BOSTON (January 12, 2015 3:00 PM ET) – Cataract is one of the most common eye diseases, becoming more prevalent as people age. Over half of adults in the United States develop cataracts before age 80 and more than six million have undergone surgery to prevent vision loss caused by the clouding of the eye lens.
Now, a team of scientists has established that a breakdown in communication between two biochemical pathways in the eye is involved in causing cataracts. The new information could help researchers develop pharmaceutical and dietary approaches to delaying the onset of cataracts. Scientists from the Jean Mayer USDA Human Nutrition Research Center on Aging (USDA HNRCA) at Tufts University led the study in mice and their results are published in the January 12-16 Online Early Edition of the Proceedings of the National Academy of Sciences.
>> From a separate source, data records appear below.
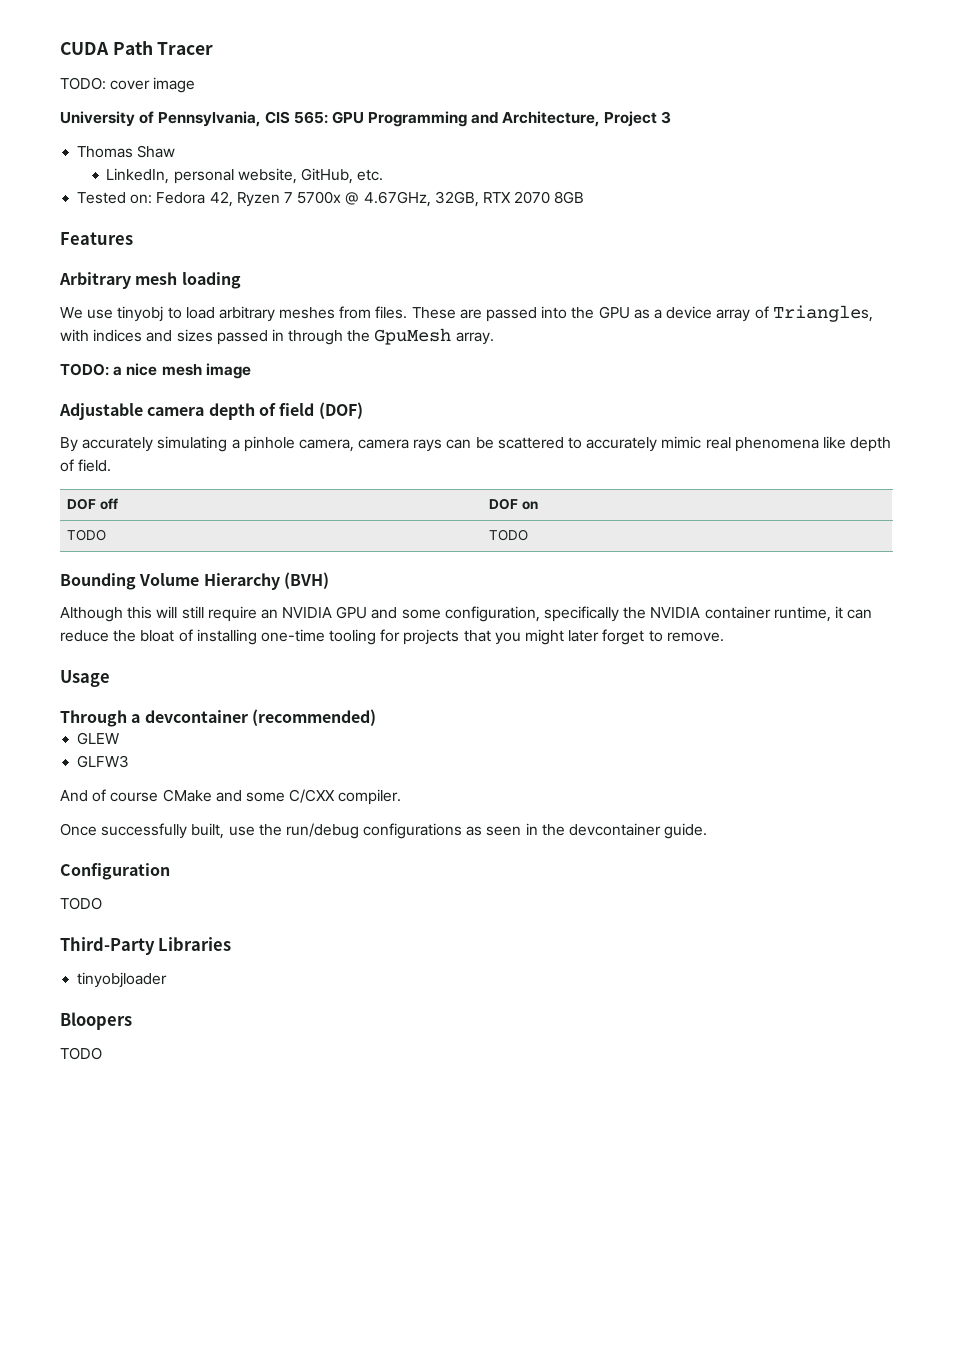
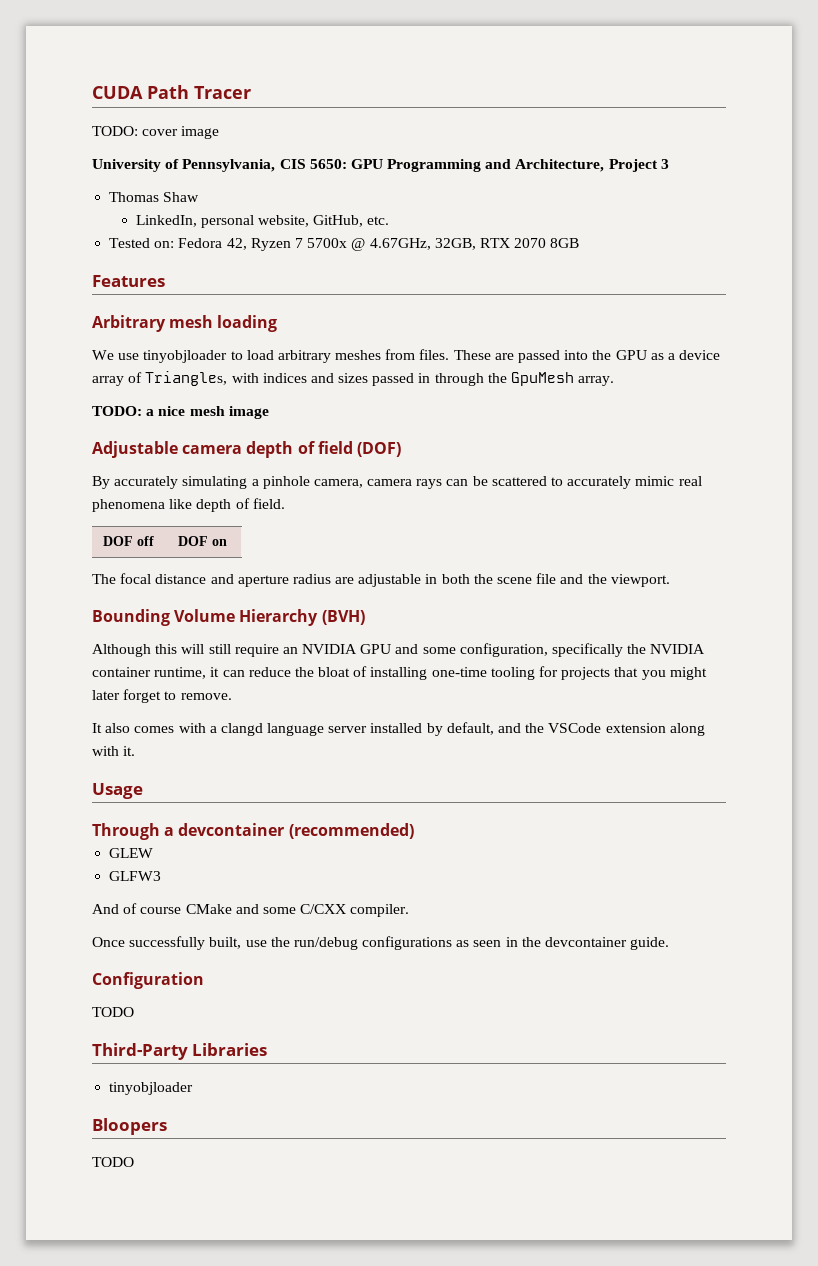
- University of Pennsylvania, CIS 565: GPU Programming and Architecture, Project 3
+ University of Pennsylvania, CIS 5650: GPU Programming and Architecture, Project 3
- We use tinyobj to load arbitrary meshes from files.
+ We use tinyobjloader to load arbitrary meshes from files.
- TODO | TODO
+ The focal distance and aperture radius are adjustable in both the scene file and the viewport.
+ It also comes with a clangd language server installed by default, and the VSCode extension along with it.

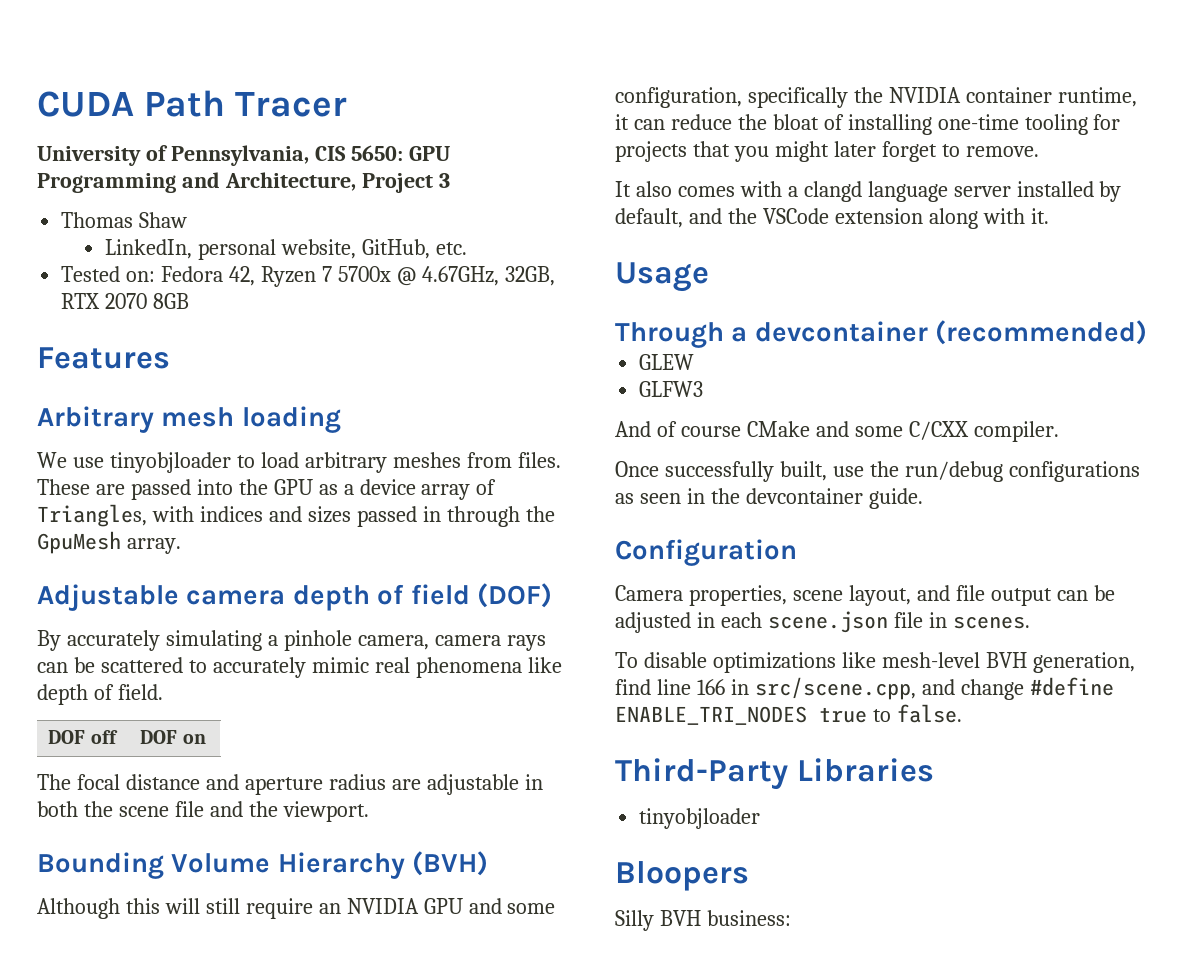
- TODO: cover image
- TODO: a nice mesh image
  Configuration
- TODO
+ Camera properties, scene layout, and file output can be adjusted in each scene.json file in scenes.
+ To disable optimizations like mesh-level BVH generation, find line 166 in src/scene.cpp, and change #define ENABLE_TRI_NODES true to false.
  Bloopers
- TODO
+ Silly BVH business:

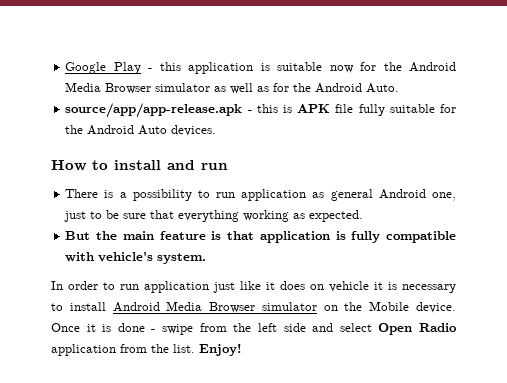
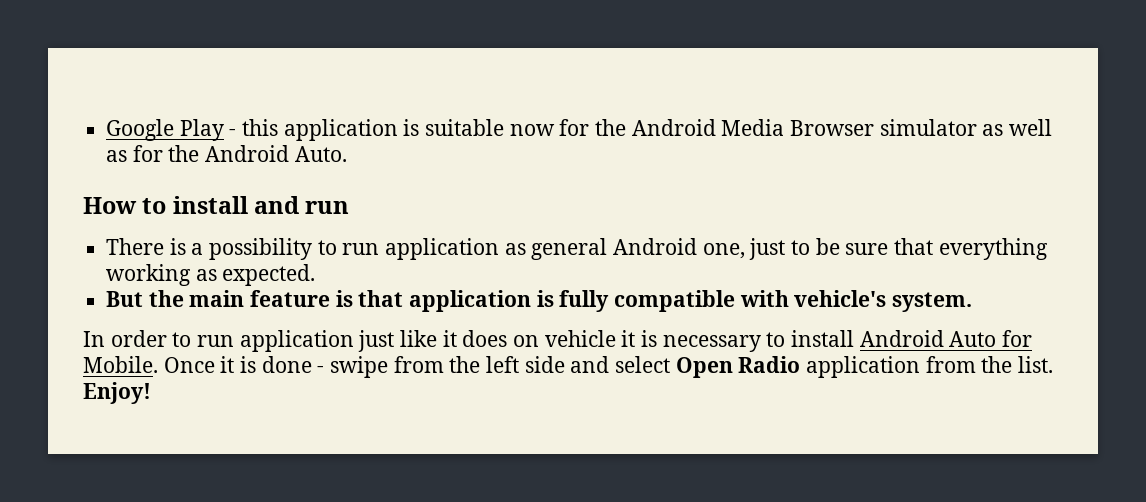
- source/app/app-release.apk - this is APK file fully suitable for the Android Auto devices.
- In order to run application just like it does on vehicle it is necessary to install Android Media Browser simulator on the Mobile device.
+ In order to run application just like it does on vehicle it is necessary to install Android Auto for Mobile.

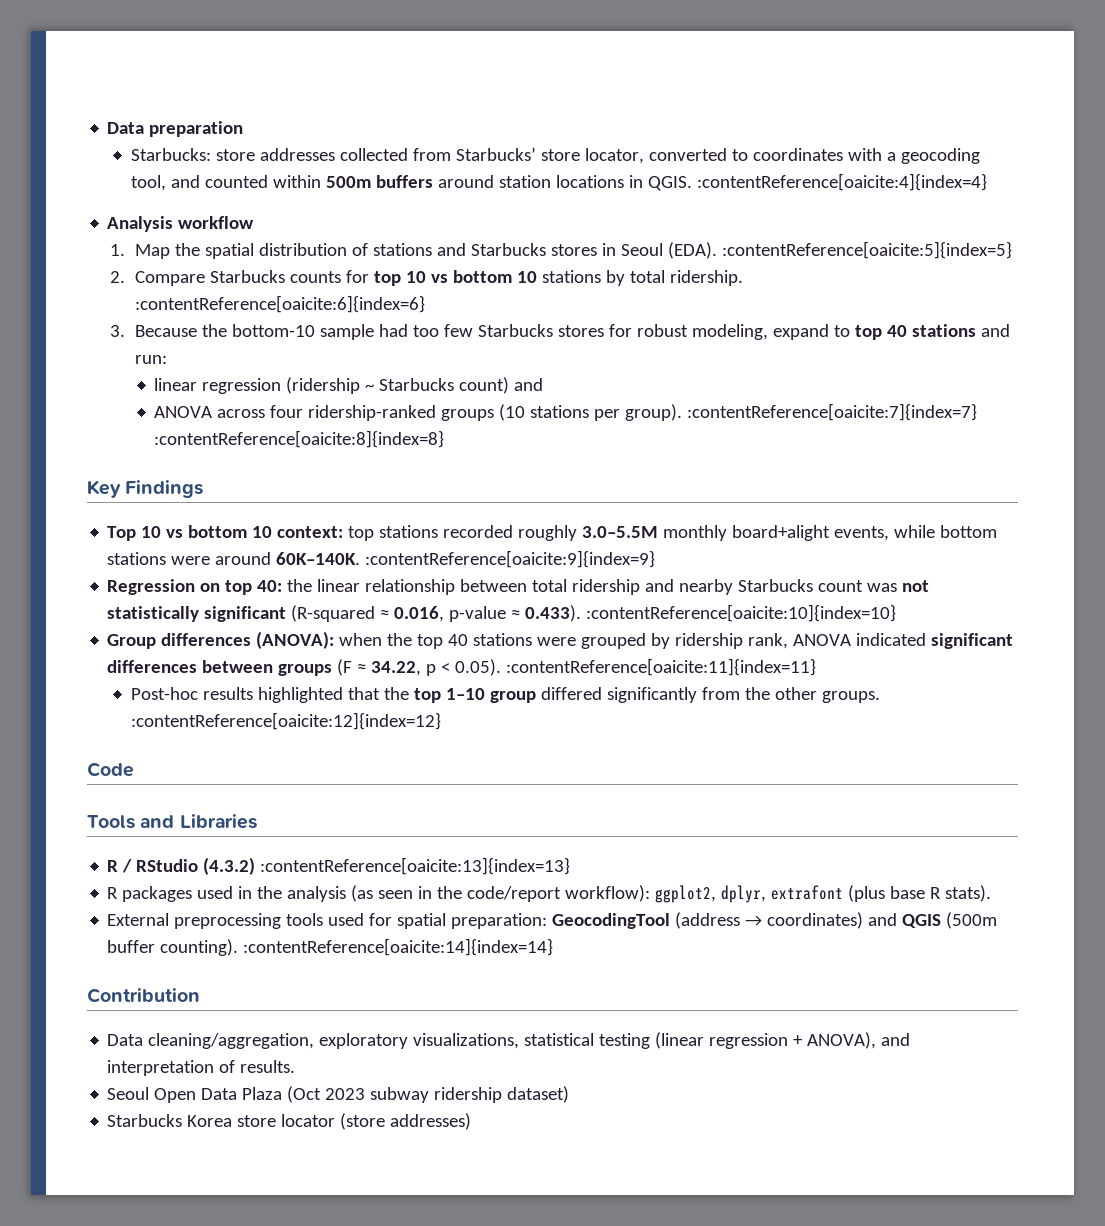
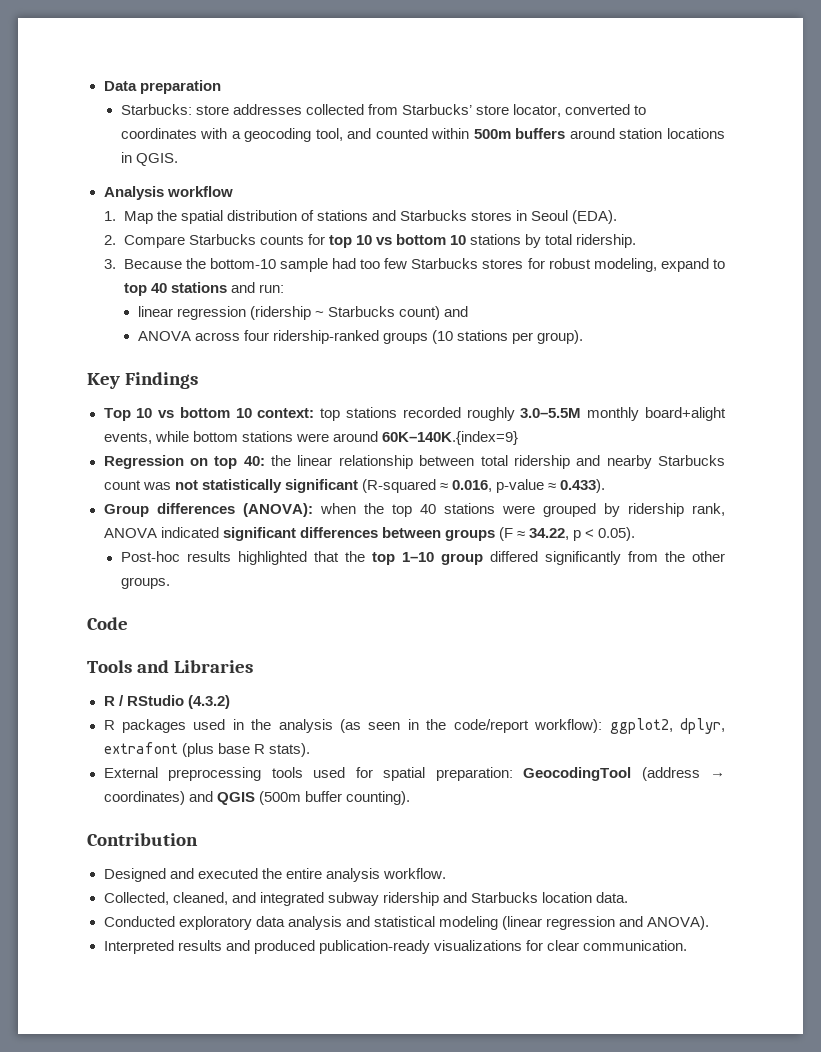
- Starbucks: store addresses collected from Starbucks’ store locator, converted to coordinates with a geocoding tool, and counted within 500m buffers around station locations in QGIS. :contentReference[oaicite:4]{index=4}
+ Starbucks: store addresses collected from Starbucks’ store locator, converted to coordinates with a geocoding tool, and counted within 500m buffers around station locations in QGIS.
- 1. Map the spatial distribution of stations and Starbucks stores in Seoul (EDA). :contentReference[oaicite:5]{index=5}
+ 1. Map the spatial distribution of stations and Starbucks stores in Seoul (EDA).
- 2. Compare Starbucks counts for top 10 vs bottom 10 stations by total ridership. :contentReference[oaicite:6]{index=6}
+ 2. Compare Starbucks counts for top 10 vs bottom 10 stations by total ridership.
- ANOVA across four ridership-ranked groups (10 stations per group). :contentReference[oaicite:7]{index=7} :contentReference[oaicite:8]{index=8}
+ ANOVA across four ridership-ranked groups (10 stations per group).
- Top 10 vs bottom 10 context: top stations recorded roughly 3.0–5.5M monthly board+alight events, while bottom stations were around 60K–140K. :contentReference[oaicite:9]{index=9}
+ Top 10 vs bottom 10 context: top stations recorded roughly 3.0–5.5M monthly board+alight events, while bottom stations were around 60K–140K.{index=9}
- Regression on top 40: the linear relationship between total ridership and nearby Starbucks count was not statistically significant (R-squared ≈ 0.016, p-value ≈ 0.433). :contentReference[oaicite:10]{index=10}
+ Regression on top 40: the linear relationship between total ridership and nearby Starbucks count was not statistically significant (R-squared ≈ 0.016, p-value ≈ 0.433).
- Group differences (ANOVA): when the top 40 stations were grouped by ridership rank, ANOVA indicated significant differences between groups (F ≈ 34.22, p < 0.05). :contentReference[oaicite:11]{index=11}
+ Group differences (ANOVA): when the top 40 stations were grouped by ridership rank, ANOVA indicated significant differences between groups (F ≈ 34.22, p < 0.05).
- Post-hoc results highlighted that the top 1–10 group differed significantly from the other groups. :contentReference[oaicite:12]{index=12}
+ Post-hoc results highlighted that the top 1–10 group differed significantly from the other groups.
- R / RStudio (4.3.2) :contentReference[oaicite:13]{index=13}
+ R / RStudio (4.3.2)
- External preprocessing tools used for spatial preparation: GeocodingTool (address → coordinates) and QGIS (500m buffer counting). :contentReference[oaicite:14]{index=14}
+ External preprocessing tools used for spatial preparation: GeocodingTool (address → coordinates) and QGIS (500m buffer counting).
- Data cleaning/aggregation, exploratory visualizations, statistical testing (linear regression + ANOVA), and interpretation of results.
- Seoul Open Data Plaza (Oct 2023 subway ridership dataset)
- Starbucks Korea store locator (store addresses)
+ Designed and executed the entire analysis workflow.
+ Collected, cleaned, and integrated subway ridership and Starbucks location data.
+ Conducted exploratory data analysis and statistical modeling (linear regression and ANOVA).
+ Interpreted results and produced publication-ready visualizations for clear communication.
Cataracts are caused in part by the accumulation of abnormal proteins. Normally, obsolete or damaged proteins are removed by the ubiquitin and lysosomal pathways. The authors noticed when the ubiquitin pathway falters calcium flows into the cells of the lens, causing a third pathway to activate. It is this third pathway that causes cataract-related damage in the eye.
“We discovered that the ubiquitin pathway and the calpain pathway communicate with one another. When their conversation goes awry, cells start a vicious cycle in which proteins are improperly degraded,” said senior and corresponding author Allen Taylor, Ph.D., the director of Laboratory for Nutrition and Vision at the USDA HNRCA and a professor at the Friedman School of Nutrition Science and Policy at Tufts University. “This leads to alterations in proteins and the beginning of the clouding of the lens that signals the onset of cataract.”
The Laboratory for Nutrition and Vision Research at the USDA HNRCA seeks to define and understand how aging and poor diet quality contributes to the abnormal accumulation of proteins that cause eye diseases. The newfound relationship between the ubiquitin and calpain pathways provides a new avenue for researching drugs and dietary approaches that could prolong the function of these pathways and delay the onset of cataract.
The findings may carry implications for other diseases. “Ubiquitin is found in every cell in plants, animals and people; therefore it’s possible this interaction with calpain is occurring elsewhere in the body,” said Taylor who is also a member of the Cell Molecular & Developmental Biology program faculty at the Sackler School of Graduate Biomedical Sciences and a professor of ophthalmology at Tufts University School of Medicine. “If it is, that would provide the opportunity to learn more about how abnormal proteins may accumulate in other disease states that are similar to cataract, including neurodegenerative diseases such as Alzheimer’s and Parkinson’s.”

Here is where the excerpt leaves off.